In June, the NHTSA urged owners with recalled Takata airbags to stop driving their vehicles now due to the “grave danger” posed by the airbags. Anyone who is injured in central Florida by an airbag explosion or by any other defective vehicle part should seek the counsel of an experienced Orlando product liability lawyer. A good product liability lawyer can investigate the incident, provide candid legal advice, and help a victim file a product liability lawsuit. In Florida, victims injured by defective consumer products are entitled to recover compensation for their medical bills and for their other injury-related expenses.


In 2015, the NHTSA imposed the largest civil penalty in the agency’s history on the Takata Corporation – $200 million for violations of the Motor Vehicle Safety Act. However, only about a third of the fine – $70 million – was “payable in cash.” The remaining $130 million will only be collected if Takata fails to satisfy its agreement with the NHTSA or if more problems are discovered.

When he announced the $200 million penalty, U.S. Secretary of Transportation Anthony Foxx said, “For years, Takata has built and sold defective products, refused to acknowledge the defect, and failed to provide full information to NHTSA, its customers, or the public. The result of that delay and denial has harmed scores of consumers and caused the largest, most complex safety recall in history.”

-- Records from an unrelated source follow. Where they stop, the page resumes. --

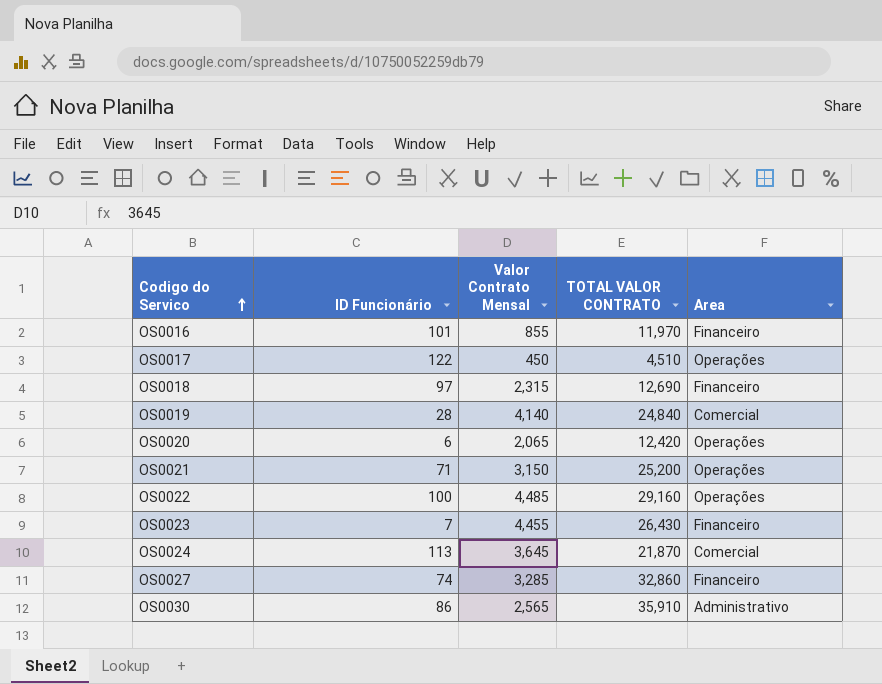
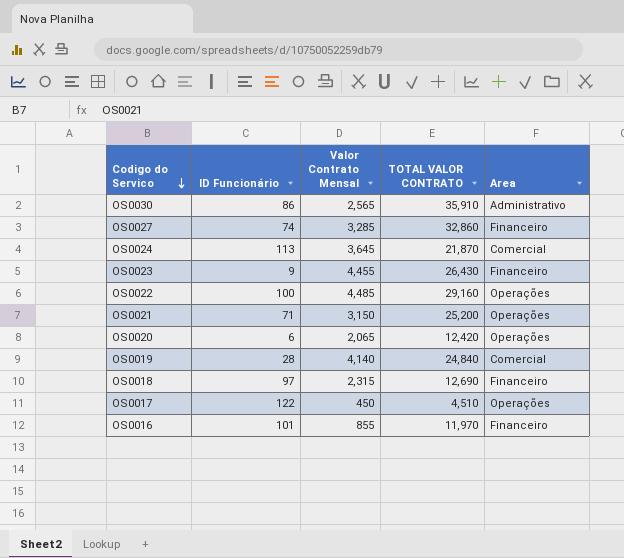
row order: Codigo do Servico ascending -> Codigo do Servico descending
OS0023 | ID Funcionário: 7 -> 9

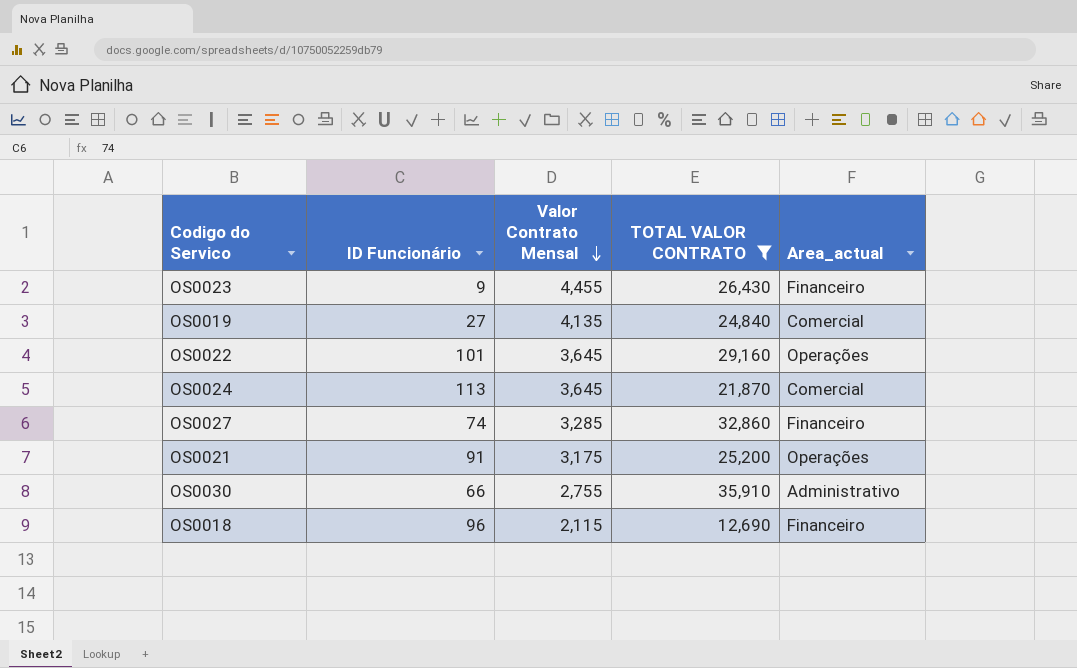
filter: none -> TOTAL VALOR CONTRATO >= 12,690
row order: Codigo do Servico descending -> Valor Contrato Mensal descending
column name: Area -> Area_actual
OS0019 | ID Funcionário: 28 -> 27
OS0019 | Valor Contrato Mensal: 4,140 -> 4,135
OS0022 | ID Funcionário: 100 -> 101
OS0022 | Valor Contrato Mensal: 4,485 -> 3,645
OS0021 | ID Funcionário: 71 -> 91
OS0021 | Valor Contrato Mensal: 3,150 -> 3,175
OS0030 | ID Funcionário: 86 -> 66
OS0030 | Valor Contrato Mensal: 2,565 -> 2,755
OS0018 | ID Funcionário: 97 -> 96
OS0018 | Valor Contrato Mensal: 2,315 -> 2,115

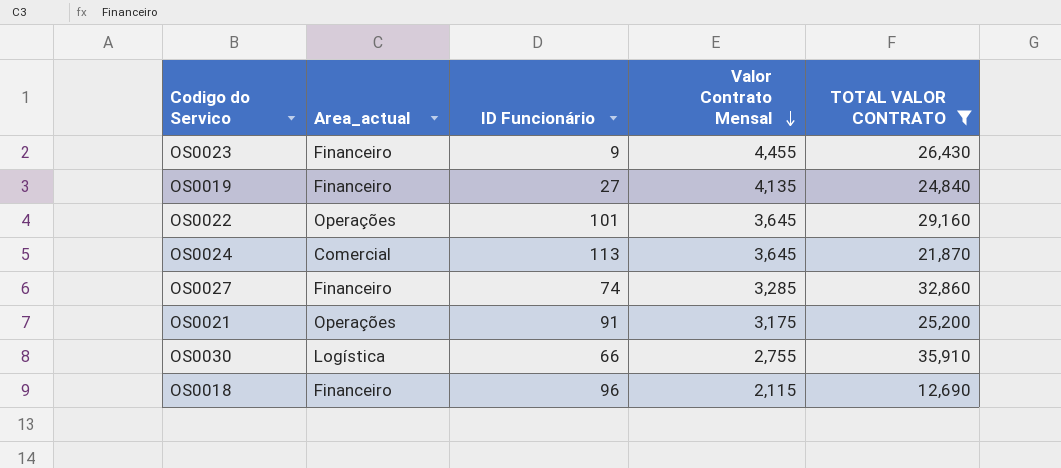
column Area_actual | position: 5 -> 2
OS0019 | Area_actual: Comercial -> Financeiro
OS0030 | Area_actual: Administrativo -> Logística

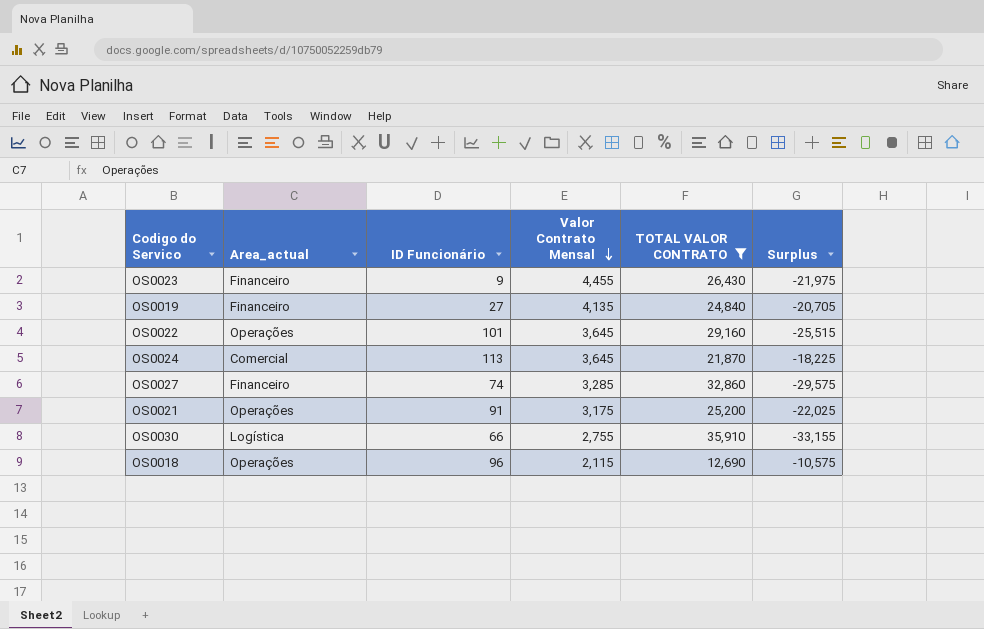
column Surplus | formula: none -> [Valor Contrato Mensal] - [TOTAL VALOR CONTRATO]
OS0018 | Area_actual: Financeiro -> Operações

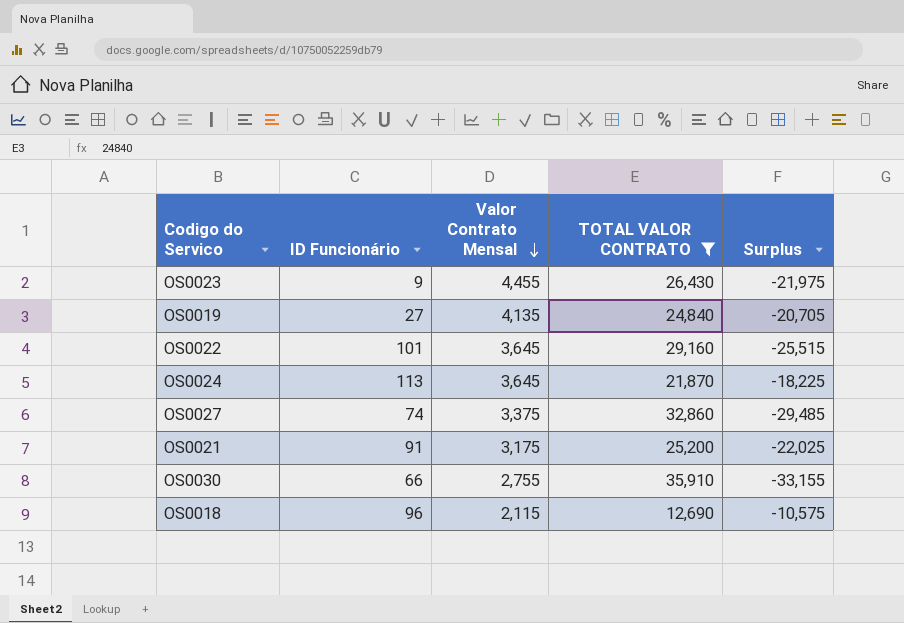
column Area_actual | position: 2 -> none
OS0027 | Valor Contrato Mensal: 3,285 -> 3,375
OS0027 | Surplus: -29,575 -> -29,485

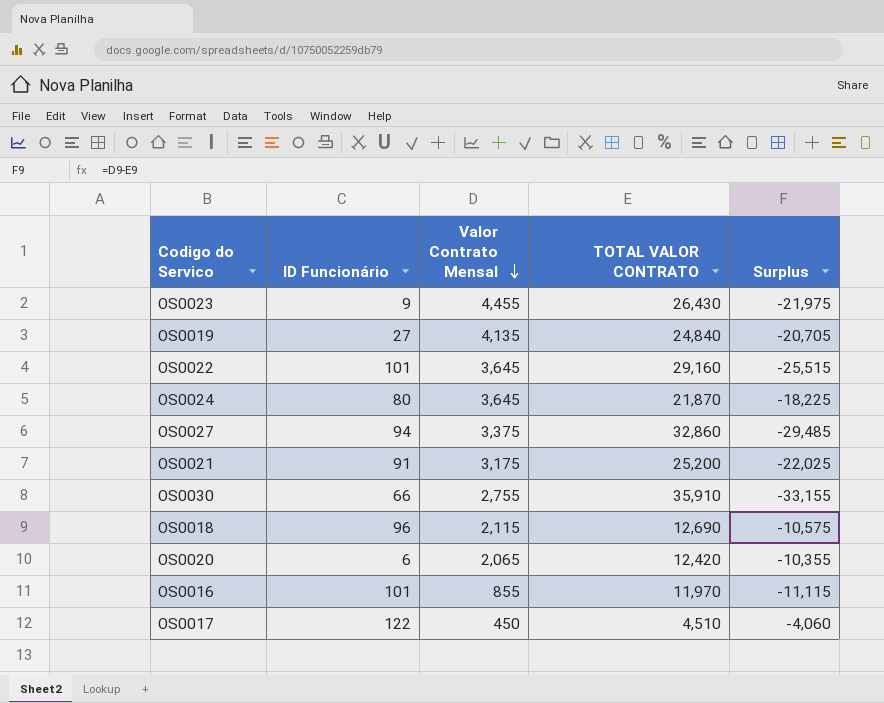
filter: TOTAL VALOR CONTRATO >= 12,690 -> none
OS0024 | ID Funcionário: 113 -> 80
OS0027 | ID Funcionário: 74 -> 94

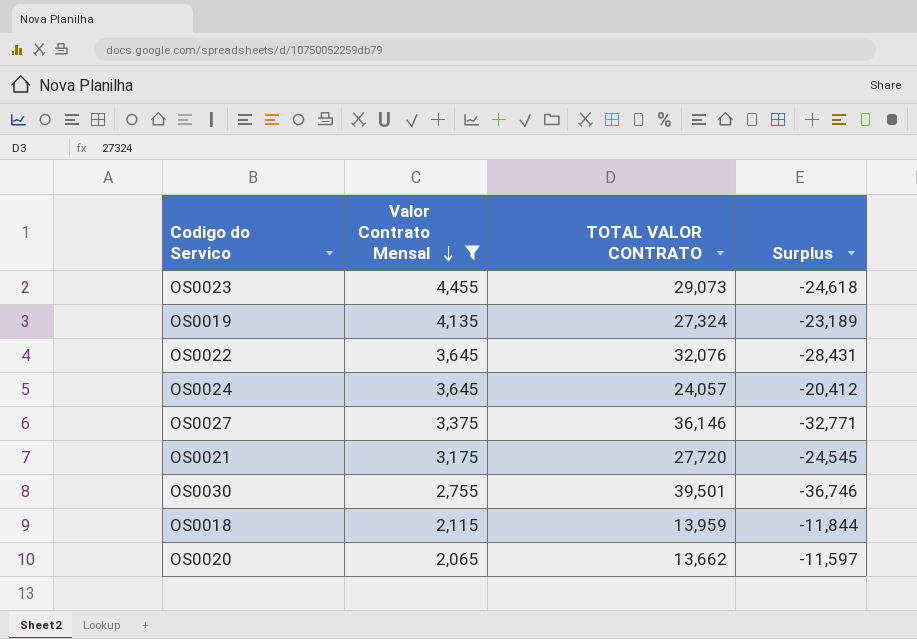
filter: none -> Valor Contrato Mensal >= 2,065
column ID Funcionário | position: 2 -> none
OS0023 | TOTAL VALOR CONTRATO: 26,430 -> 29,073
OS0023 | Surplus: -21,975 -> -24,618
OS0019 | TOTAL VALOR CONTRATO: 24,840 -> 27,324
OS0019 | Surplus: -20,705 -> -23,189
OS0022 | TOTAL VALOR CONTRATO: 29,160 -> 32,076
OS0022 | Surplus: -25,515 -> -28,431
OS0024 | TOTAL VALOR CONTRATO: 21,870 -> 24,057
OS0024 | Surplus: -18,225 -> -20,412
OS0027 | TOTAL VALOR CONTRATO: 32,860 -> 36,146
OS0027 | Surplus: -29,485 -> -32,771
OS0021 | TOTAL VALOR CONTRATO: 25,200 -> 27,720
OS0021 | Surplus: -22,025 -> -24,545
OS0030 | TOTAL VALOR CONTRATO: 35,910 -> 39,501
OS0030 | Surplus: -33,155 -> -36,746
OS0018 | TOTAL VALOR CONTRATO: 12,690 -> 13,959
OS0018 | Surplus: -10,575 -> -11,844
OS0020 | TOTAL VALOR CONTRATO: 12,420 -> 13,662
OS0020 | Surplus: -10,355 -> -11,597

The Takata Corporation is now seeking a buyer, and observers are predicting that the company might seek bankruptcy protection as part of a legal deal. However, Rosekind said he believes that the NHTSA has “several layers of protection” to ensure that the recalls of up to 70 million possibly defective Takata airbags are completed according to the recall agreement between the NHTSA and Takata. “We have had a significant number of meetings with Honda,” Rosekind said.


The list of recalled makes and models with Takata airbags is lengthy, and it includes U.S., Japanese, and European automakers. If you have not received a recall notice, you can look up your vehicle at the NHTSA website or contact your auto dealership. Act immediately if your vehicle is recalled for any reason; it means that you and your passengers are in genuine danger. Take the vehicle to a dealer as quickly as possible after a recall for a replacement or a repair. Except for your time, there is no cost to the vehicle’s owner. And actually, it is not a bad idea to have your vehicle towed to the dealership, because if it has been recalled, it is not safe to drive.

If you are injured by an airbag or by any malfunctioning or defective vehicle part, the law in Florida entitles you to complete compensation for all of your current and future medical care, your lost income, and all other injury-related expenses. However, being “entitled” does not mean that compensation is simply handed to you. You will have to prove that you were injured, that a vehicle part was defective, and that the defect directly caused the injury.


If you become the victim of a catastrophic injury – a brain or spinal cord injury, burn injuries, or an amputation – you will need the maximum possible compensation for years of treatment and care, and you will need experienced legal help to get it. A good Orlando product liability lawyer can offer you that help. When a vehicle or a vehicle part is defective, but a recall has not yet been announced, you and your loved ones can be in danger. Always keep your vehicle completely and routinely maintained by a certified mechanic. And stay abreast of product recalls; current vehicle and vehicle part recalls are listed at the NHTSA website.